> [Aim of the task]: The line containing "[14,721,80,743] $38.00 ->" marks where copying starts, so set down that line and each one after it exactly, through the end of the records.

§

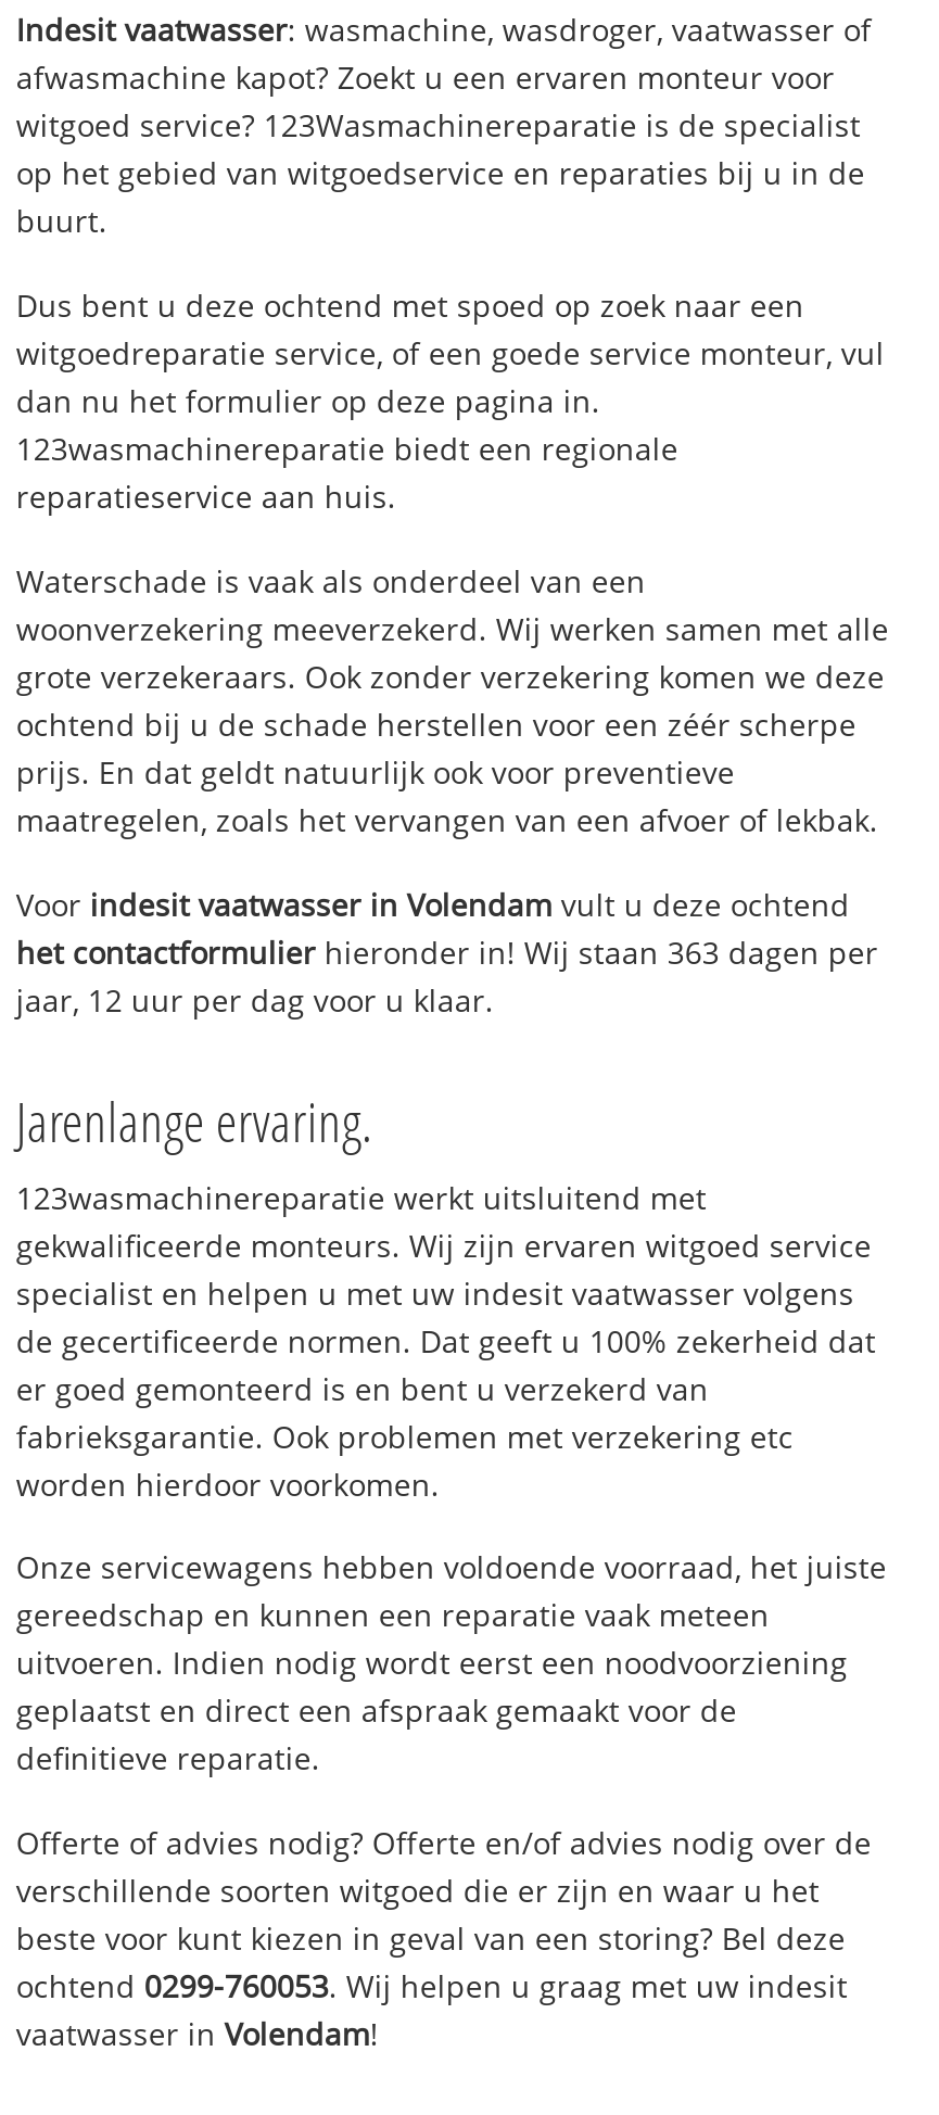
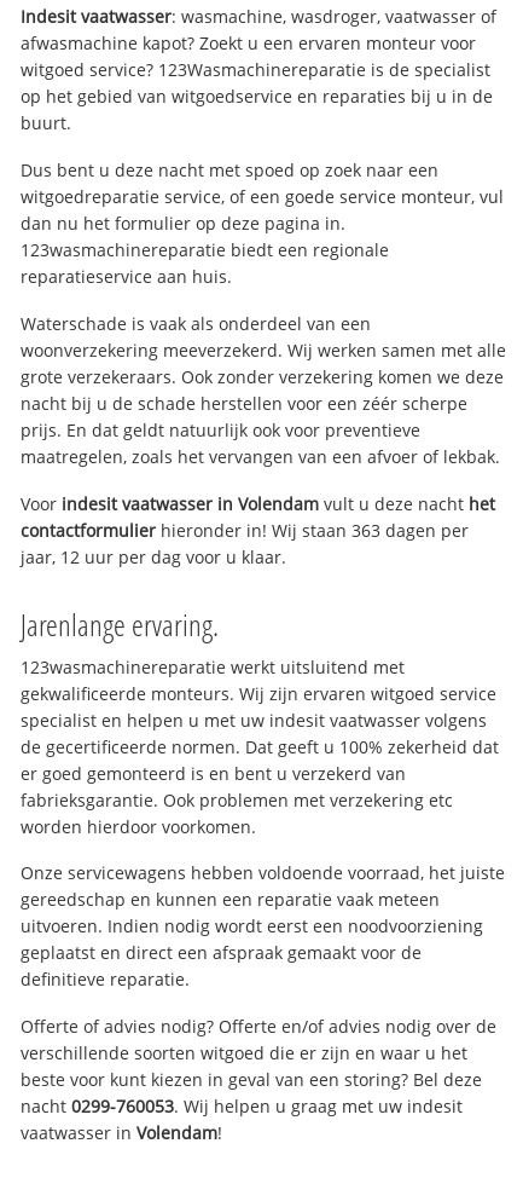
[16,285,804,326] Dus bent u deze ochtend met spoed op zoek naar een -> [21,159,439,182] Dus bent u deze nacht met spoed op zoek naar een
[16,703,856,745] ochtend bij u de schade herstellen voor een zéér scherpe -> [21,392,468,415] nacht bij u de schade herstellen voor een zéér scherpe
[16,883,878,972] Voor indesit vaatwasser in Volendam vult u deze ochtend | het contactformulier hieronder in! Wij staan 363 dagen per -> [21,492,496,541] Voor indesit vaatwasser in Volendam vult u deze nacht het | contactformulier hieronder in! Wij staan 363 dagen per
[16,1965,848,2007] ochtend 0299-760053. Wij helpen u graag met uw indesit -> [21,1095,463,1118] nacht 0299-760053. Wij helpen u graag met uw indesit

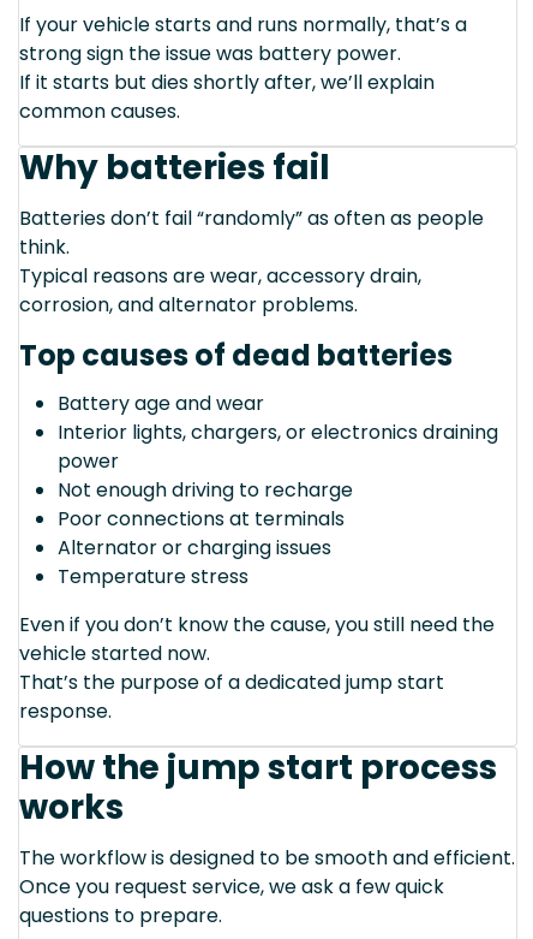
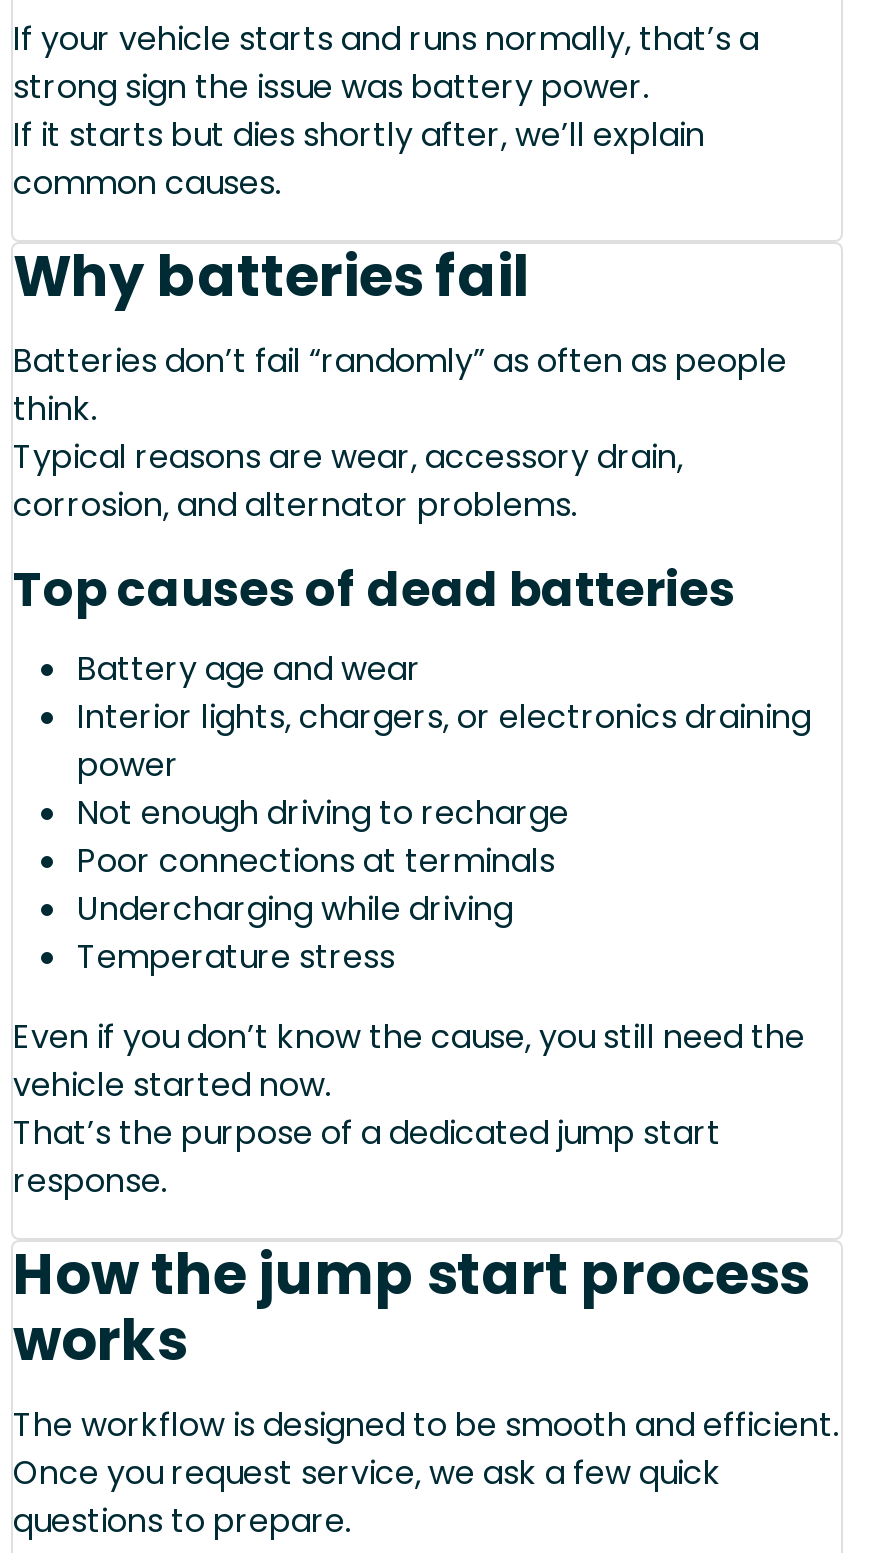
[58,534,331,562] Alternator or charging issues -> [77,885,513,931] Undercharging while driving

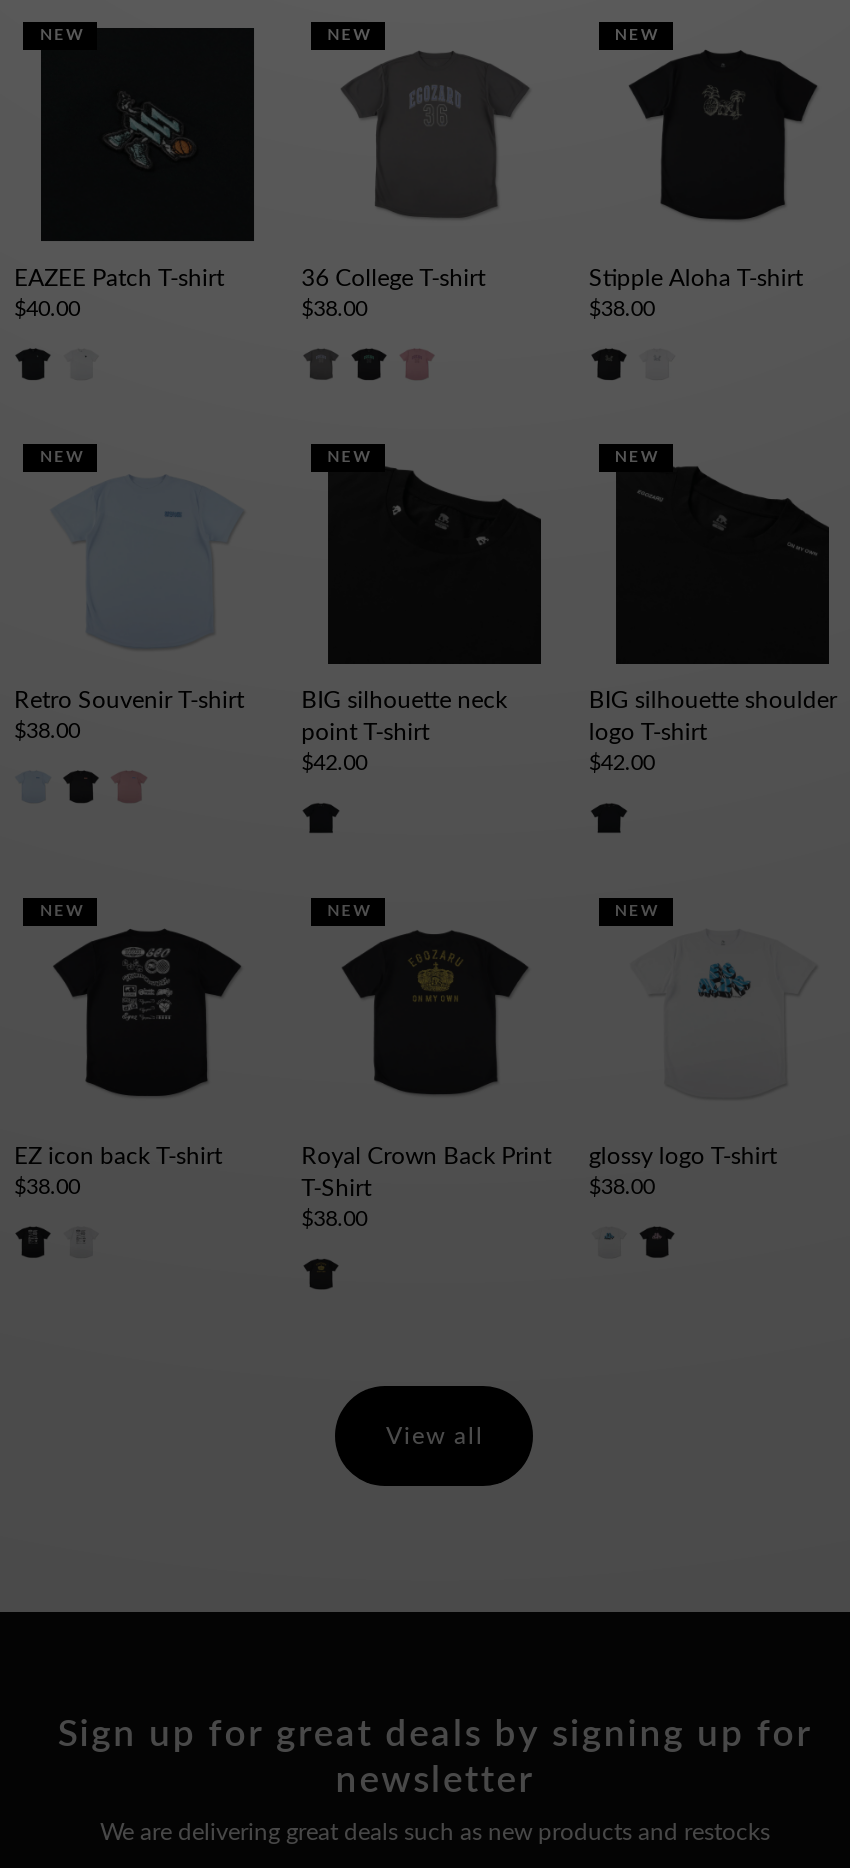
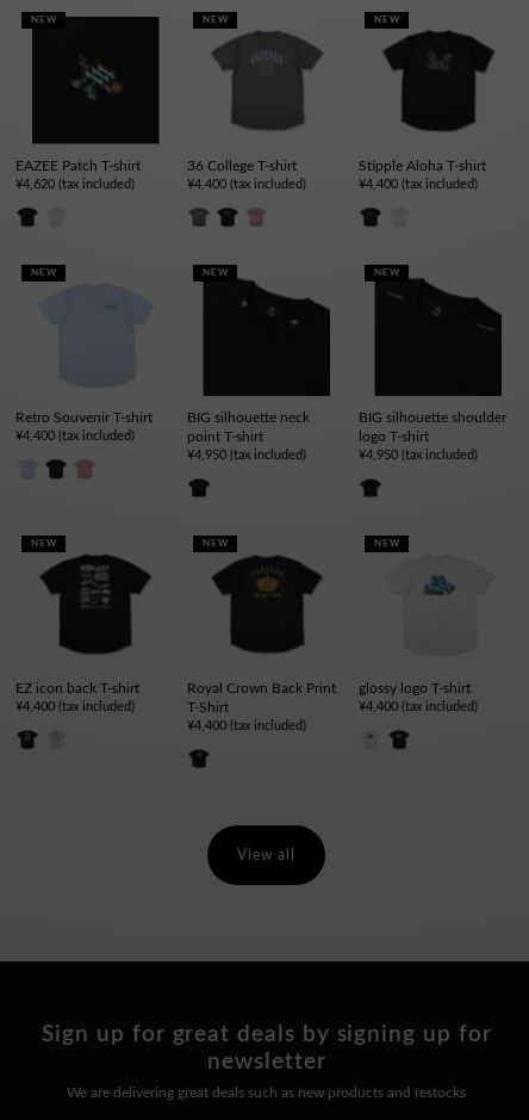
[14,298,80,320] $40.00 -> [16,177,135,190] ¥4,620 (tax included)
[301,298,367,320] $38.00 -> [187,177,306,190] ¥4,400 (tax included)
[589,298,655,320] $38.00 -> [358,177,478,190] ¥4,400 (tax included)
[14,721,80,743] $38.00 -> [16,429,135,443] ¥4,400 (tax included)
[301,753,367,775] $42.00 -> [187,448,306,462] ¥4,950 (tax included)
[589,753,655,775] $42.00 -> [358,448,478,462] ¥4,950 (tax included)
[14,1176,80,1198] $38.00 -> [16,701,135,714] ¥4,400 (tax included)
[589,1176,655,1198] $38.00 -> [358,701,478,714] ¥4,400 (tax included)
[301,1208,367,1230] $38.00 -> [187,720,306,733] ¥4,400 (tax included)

§

> [Answer to the problem]:
[14,721,80,743] $38.00 -> [16,429,135,443] ¥4,400 (tax included)
[301,753,367,775] $42.00 -> [187,448,306,462] ¥4,950 (tax included)
[589,753,655,775] $42.00 -> [358,448,478,462] ¥4,950 (tax included)
[14,1176,80,1198] $38.00 -> [16,701,135,714] ¥4,400 (tax included)
[589,1176,655,1198] $38.00 -> [358,701,478,714] ¥4,400 (tax included)
[301,1208,367,1230] $38.00 -> [187,720,306,733] ¥4,400 (tax included)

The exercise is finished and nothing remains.